13 February 1961: The Soviet leader beat Lenin into second place on Unesco’s list, with 198 translations published in one year

Paris, February 12.
Among authors, living and dead, Nikita Khrushchev is the first living one to have been the most translated of either category within a twelve months. The figures, supplied by UNESCO, are for 1959. Nikita had 198 published translations in that year, while the runner-up for the dead, Vladimir I. Lenin, who had held first place for several years, had only 174.

Mao’s comments are not yet known; perhaps he does not receive Unesco’s handouts. Close on Lenin’s heels comes the Bible with 171 new translations. Three more dead men fill the next places, Tolstoy with 130, Jules Verne (God bless him) with 124, and Dostoievsky with 114.

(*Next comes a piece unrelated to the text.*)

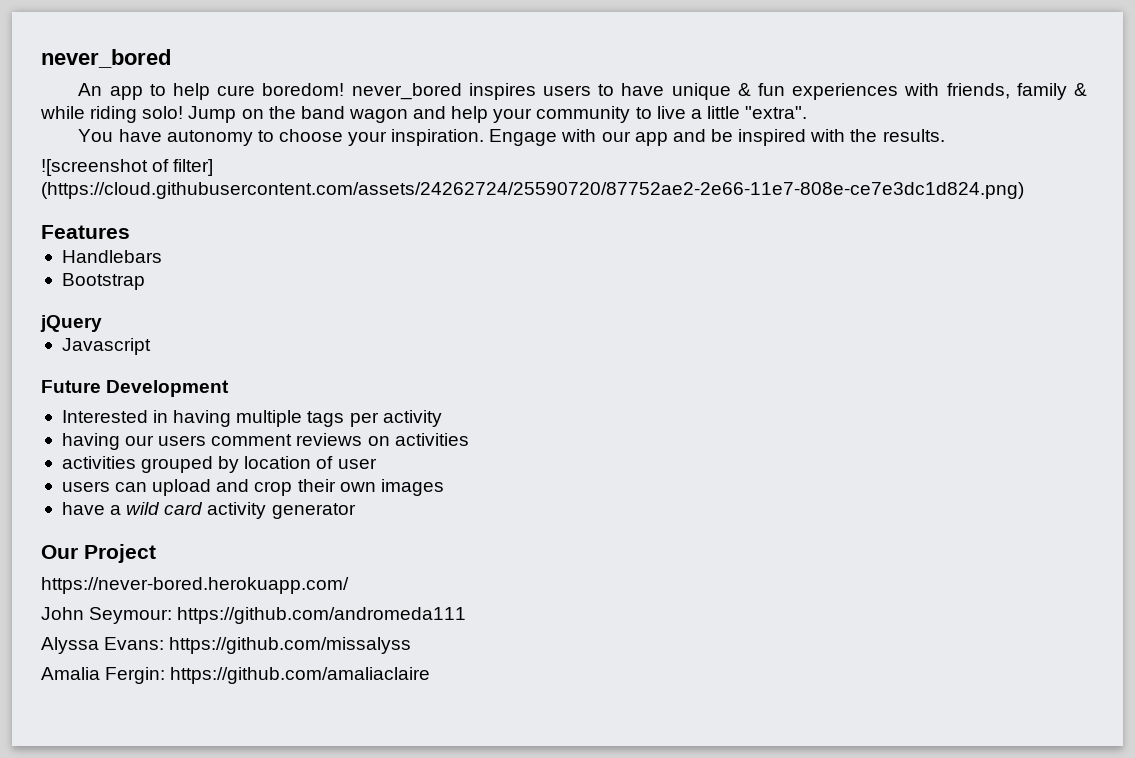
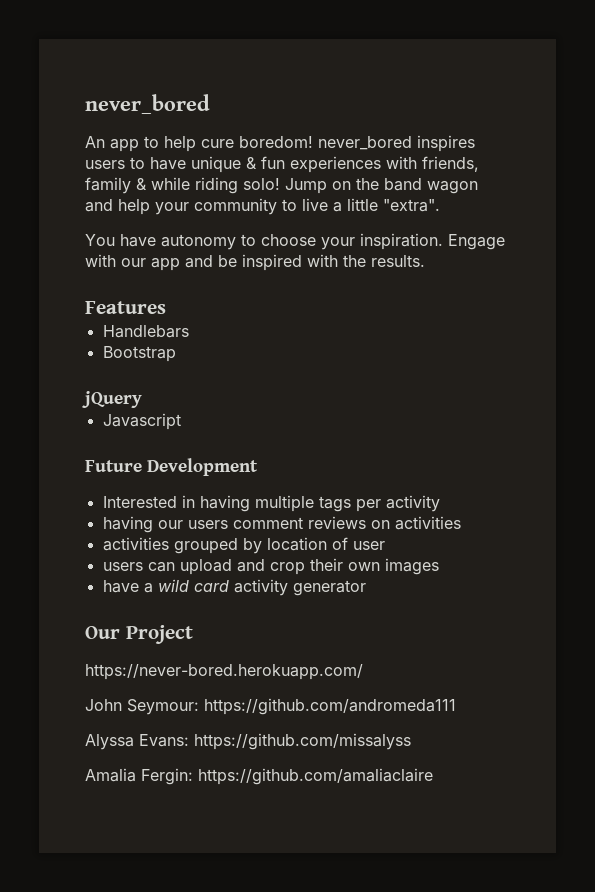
[41,159,214,176] [41,182,1024,199] // ![screenshot of filter] (https://cloud.githubusercontent.com/assets/24262724/25590720/87752ae2-2e66-11e7-808e-ce7e3dc1d824.png) -> (425, 261) none

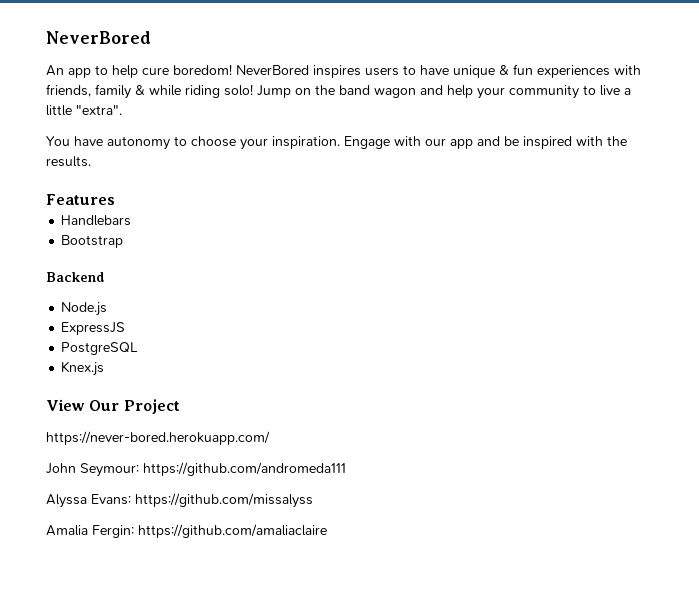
[85,94,210,114] never_bored -> [46,31,151,44] NeverBored
[318,136,412,150] never_bored -> [236,65,309,75] NeverBored
[82,391,142,408] [102,413,181,430] [85,458,259,476] [102,495,440,512] [102,516,461,533] [102,537,385,554] [102,558,439,575] [102,579,366,596] jQuery // Javascript // Future Development // Interested in having multiple tags per activity // having our users comment reviews on activities // activities grouped by location of user // users can upload and crop their own images // have a wild card activity generator // -> [46,272,104,282] [61,302,108,316] [61,322,126,335] [61,342,139,355] [61,361,105,376] [46,399,85,411] Backend // Node.js // ExpressJS // PostgreSQL // Knex.js // View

But the next competitor is still all alive-o, and indeed the only living author besides Nikita to have been translated more than a hundred times in twelve months. She is our Agatha Christie, with a score in 1959 of 103. When you think of the handicaps of her professional status, of the fact that all the meals she has cooked for her husband, Professor Mallowan, in the wastes of Assyria, have not yet secured her one translation into Kurdish, whereas during his brief stays in the Kremlin Nikita has only to wave his hand to win a point by a translation into Ostyak, her moral stature is even greater than her statistical success.

No hog?
But in fairness to Nikita it should be said that the total of translations into all the languages of the Soviet Union, ranging from Buryat to Lithuanian and from Ossete to Mordvin, was 5,254 as compared with 4,458 in 1958. Nikita does not seem to have hogged the market.

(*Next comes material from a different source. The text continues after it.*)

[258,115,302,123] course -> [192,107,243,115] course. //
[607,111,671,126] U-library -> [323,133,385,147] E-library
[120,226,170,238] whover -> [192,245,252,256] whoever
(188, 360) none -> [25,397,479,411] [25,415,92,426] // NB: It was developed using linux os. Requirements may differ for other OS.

We should back the glory of our national Agatha all the more because another pillar of our quenchless fame, William Shakespeare, has had a setback. His translations fell from 127 in 1958 to 90 in 1959. Is any Government Department or university school of English looking into this?

Matter of importance
The continued success of Jules Verne is a matter of some importance to us islanders. In countries where the British are little known, his British heroes, the crew of “Five Weeks in a Balloon” (his first book), the principal characters of “The Children of Captain Grant,” the hero of “Round the World in Eighty Days” and even the cantankerous Captain Hatteras, who found the North Pole on a volcanic island in a warm hyperborean sea, have for nearly a century been among the most successful exponents of “the British way of life.” Jules Verne may have got it all wrong, but his young readers think it’s all right, and his generous books continue to win us friends.

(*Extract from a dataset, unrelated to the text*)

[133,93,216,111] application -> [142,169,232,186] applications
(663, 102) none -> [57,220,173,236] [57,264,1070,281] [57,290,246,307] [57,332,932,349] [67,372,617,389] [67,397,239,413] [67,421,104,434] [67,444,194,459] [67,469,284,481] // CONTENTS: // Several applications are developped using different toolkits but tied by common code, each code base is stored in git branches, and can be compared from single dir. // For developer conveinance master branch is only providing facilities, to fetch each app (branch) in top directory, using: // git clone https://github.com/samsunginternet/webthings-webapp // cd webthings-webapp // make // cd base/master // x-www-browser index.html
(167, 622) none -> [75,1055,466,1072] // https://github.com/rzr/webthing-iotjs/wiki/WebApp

All good humanists will also rejoice that Hans Andersen and Karl Marx are running neck and neck at 69 translations each, although Andersen, with twelve years of seniority, might be expected to feel his age more.

Two other living British authors have scored over fifty translations in the year - Mr Somerset Maugham and Mr Graham Greene. To most of us it will be of particular satisfaction that Pasternak, still alive in 1959, was also in the fifty class along with his dead fellow countrymen Turgenev and Pushkin. The Kremlin does not have it all its own way.